Work instruction. Under this line are the records; write out word for word the part that begins at the line containing "and with self-diagnostics." and ends at the line containing "- 5.23. Lamps", and no more.

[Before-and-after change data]
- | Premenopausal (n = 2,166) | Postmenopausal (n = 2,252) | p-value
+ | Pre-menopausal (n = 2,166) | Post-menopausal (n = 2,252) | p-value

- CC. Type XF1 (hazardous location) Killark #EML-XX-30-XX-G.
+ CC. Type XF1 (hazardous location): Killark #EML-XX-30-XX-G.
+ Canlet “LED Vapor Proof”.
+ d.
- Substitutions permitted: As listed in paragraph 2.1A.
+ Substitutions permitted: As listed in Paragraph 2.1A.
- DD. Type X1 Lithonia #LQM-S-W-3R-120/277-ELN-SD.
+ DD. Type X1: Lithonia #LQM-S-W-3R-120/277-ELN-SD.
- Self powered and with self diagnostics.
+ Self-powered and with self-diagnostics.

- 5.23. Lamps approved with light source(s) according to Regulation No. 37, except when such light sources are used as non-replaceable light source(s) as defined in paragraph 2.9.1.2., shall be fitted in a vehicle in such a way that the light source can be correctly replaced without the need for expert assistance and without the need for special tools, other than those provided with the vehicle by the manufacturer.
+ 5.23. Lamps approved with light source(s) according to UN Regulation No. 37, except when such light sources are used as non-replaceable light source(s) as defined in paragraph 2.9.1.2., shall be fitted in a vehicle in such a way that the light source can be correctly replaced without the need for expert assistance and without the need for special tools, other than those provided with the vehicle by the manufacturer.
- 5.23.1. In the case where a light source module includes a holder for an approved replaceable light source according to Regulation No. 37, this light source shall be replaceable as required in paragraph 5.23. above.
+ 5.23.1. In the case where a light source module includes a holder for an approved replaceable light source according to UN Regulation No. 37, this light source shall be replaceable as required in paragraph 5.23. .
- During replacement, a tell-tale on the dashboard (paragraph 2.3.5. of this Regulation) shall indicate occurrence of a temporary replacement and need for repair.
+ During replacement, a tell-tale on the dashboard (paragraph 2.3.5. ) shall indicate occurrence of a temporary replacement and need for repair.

Answer section.
+ Self-powered and with self-diagnostics.

- 5.23. Lamps approved with light source(s) according to Regulation No. 37, except when such light sources are used as non-replaceable light source(s) as defined in paragraph 2.9.1.2., shall be fitted in a vehicle in such a way that the light source can be correctly replaced without the need for expert assistance and without the need for special tools, other than those provided with the vehicle by the manufacturer.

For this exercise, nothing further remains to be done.